INFORMATION PROVIDED section start

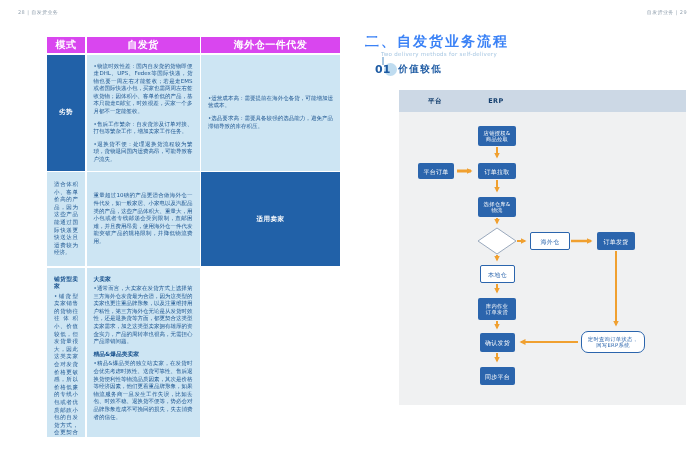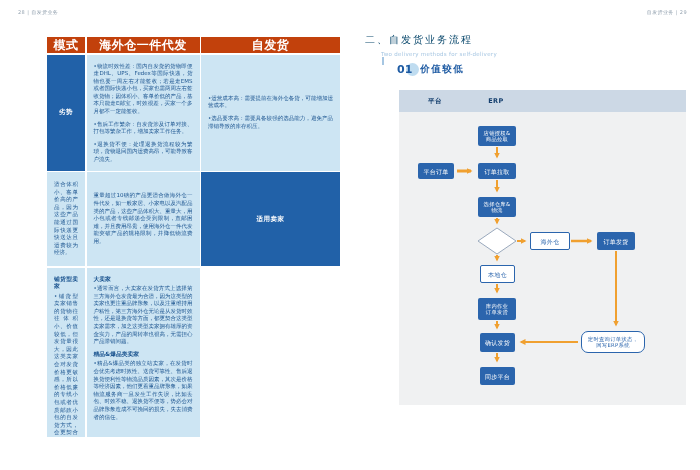--- a/index.html
+++ b/index.html
@@ -13,7 +13,7 @@
   .cmp-table{position:absolute;left:47px;top:37px;width:293px;
              display:grid;grid-template-columns:38px 113px 139px;
              grid-template-rows:16px 116px 94px 169px;gap:1.5px;background:#fff}
-  .th{background:#c2410c;color:#fff;font-size:12px;font-weight:bold;
+  .th{background:#d946ef;color:#fff;font-size:10px;font-weight:bold;
       display:flex;align-items:center;justify-content:center;letter-spacing:.5px}
   .rl{background:#2161a8;color:#fff;font-size:6.5px;font-weight:bold;
       display:flex;align-items:center;justify-content:center;text-align:right;letter-spacing:.5px}

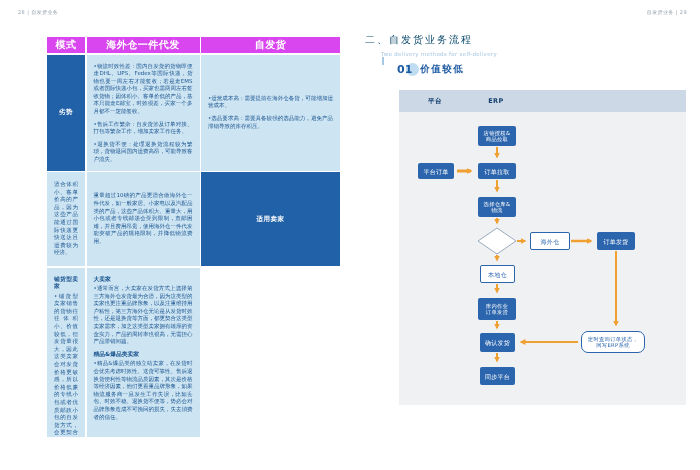--- a/index.html
+++ b/index.html
@@ -59,8 +59,8 @@
 
 <div class="cmp-table">
   <div class="th">模式</div>
+  <div class="th">自发货</div>
   <div class="th">海外仓一件代发</div>
-  <div class="th">自发货</div>
 
   <div class="rl">劣势</div>
   <div class="td">

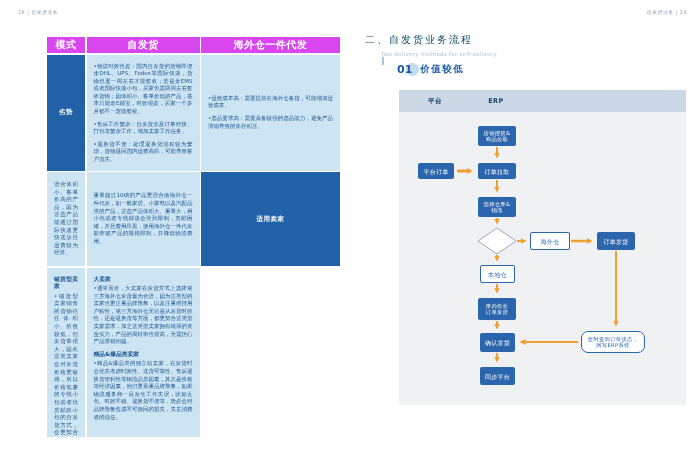--- a/index.html
+++ b/index.html
@@ -26,8 +26,8 @@
   .td .sub:first-child{margin-top:0}
 
   
-  .rp-title{position:absolute;left:365px;top:33px;font-size:10px;font-weight:normal;
-            color:#0c4a6e;letter-spacing:2px}
+  .rp-title{position:absolute;left:365px;top:33px;font-size:14px;font-weight:bold;
+            color:#3b82f6;letter-spacing:2px}
   .rp-sub{position:absolute;left:381px;top:51px;font-size:5.5px;color:#a6c6e2;letter-spacing:.3px}
   .rp-tick{position:absolute;left:382px;top:57px;width:1.5px;height:8px;background:#a6c6e2}
   .rp-section{position:absolute;left:397px;top:63px;display:flex;align-items:center}

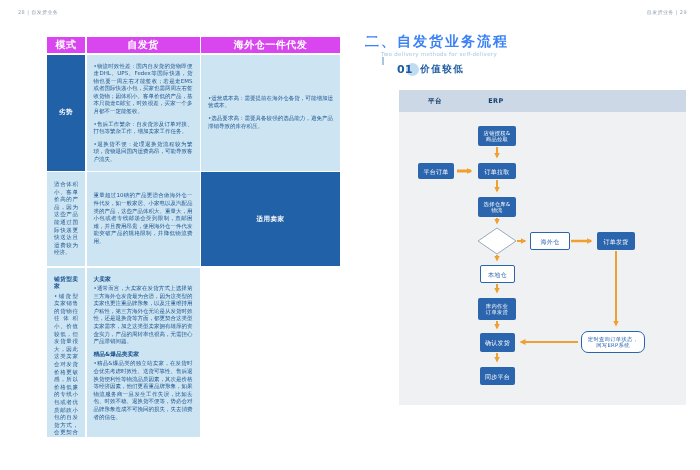--- a/index.html
+++ b/index.html
@@ -30,7 +30,7 @@
             color:#3b82f6;letter-spacing:2px}
   .rp-sub{position:absolute;left:381px;top:51px;font-size:5.5px;color:#a6c6e2;letter-spacing:.3px}
   .rp-tick{position:absolute;left:382px;top:57px;width:1.5px;height:8px;background:#a6c6e2}
-  .rp-section{position:absolute;left:397px;top:63px;display:flex;align-items:center}
+  .rp-section{position:absolute;left:375px;top:63px;display:flex;align-items:center}
   .rp-num{font-size:11px;font-weight:bold;color:#1e5ba3;position:relative;z-index:2}
   .rp-dot{width:13px;height:13px;border-radius:50%;background:#bfdcf0;
           margin-left:-6px;margin-right:1px;position:relative;z-index:1}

INFORMATION PROVIDED section end

* WORK ORDER: Reproduce each line above precisely, with no pictures.

* EXERCISE OUTPUT:
--- a/index.html
+++ b/index.html
@@ -13,7 +13,7 @@
   .cmp-table{position:absolute;left:47px;top:37px;width:293px;
              display:grid;grid-template-columns:38px 113px 139px;
              grid-template-rows:16px 116px 94px 169px;gap:1.5px;background:#fff}
-  .th{background:#c2410c;color:#fff;font-size:12px;font-weight:bold;
+  .th{background:#d946ef;color:#fff;font-size:10px;font-weight:bold;
       display:flex;align-items:center;justify-content:center;letter-spacing:.5px}
   .rl{background:#2161a8;color:#fff;font-size:6.5px;font-weight:bold;
       display:flex;align-items:center;justify-content:center;text-align:right;letter-spacing:.5px}

--- a/index.html
+++ b/index.html
@@ -59,8 +59,8 @@
 
 <div class="cmp-table">
   <div class="th">模式</div>
+  <div class="th">自发货</div>
   <div class="th">海外仓一件代发</div>
-  <div class="th">自发货</div>
 
   <div class="rl">劣势</div>
   <div class="td">

--- a/index.html
+++ b/index.html
@@ -26,8 +26,8 @@
   .td .sub:first-child{margin-top:0}
 
   
-  .rp-title{position:absolute;left:365px;top:33px;font-size:10px;font-weight:normal;
-            color:#0c4a6e;letter-spacing:2px}
+  .rp-title{position:absolute;left:365px;top:33px;font-size:14px;font-weight:bold;
+            color:#3b82f6;letter-spacing:2px}
   .rp-sub{position:absolute;left:381px;top:51px;font-size:5.5px;color:#a6c6e2;letter-spacing:.3px}
   .rp-tick{position:absolute;left:382px;top:57px;width:1.5px;height:8px;background:#a6c6e2}
   .rp-section{position:absolute;left:397px;top:63px;display:flex;align-items:center}

--- a/index.html
+++ b/index.html
@@ -30,7 +30,7 @@
             color:#3b82f6;letter-spacing:2px}
   .rp-sub{position:absolute;left:381px;top:51px;font-size:5.5px;color:#a6c6e2;letter-spacing:.3px}
   .rp-tick{position:absolute;left:382px;top:57px;width:1.5px;height:8px;background:#a6c6e2}
-  .rp-section{position:absolute;left:397px;top:63px;display:flex;align-items:center}
+  .rp-section{position:absolute;left:375px;top:63px;display:flex;align-items:center}
   .rp-num{font-size:11px;font-weight:bold;color:#1e5ba3;position:relative;z-index:2}
   .rp-dot{width:13px;height:13px;border-radius:50%;background:#bfdcf0;
           margin-left:-6px;margin-right:1px;position:relative;z-index:1}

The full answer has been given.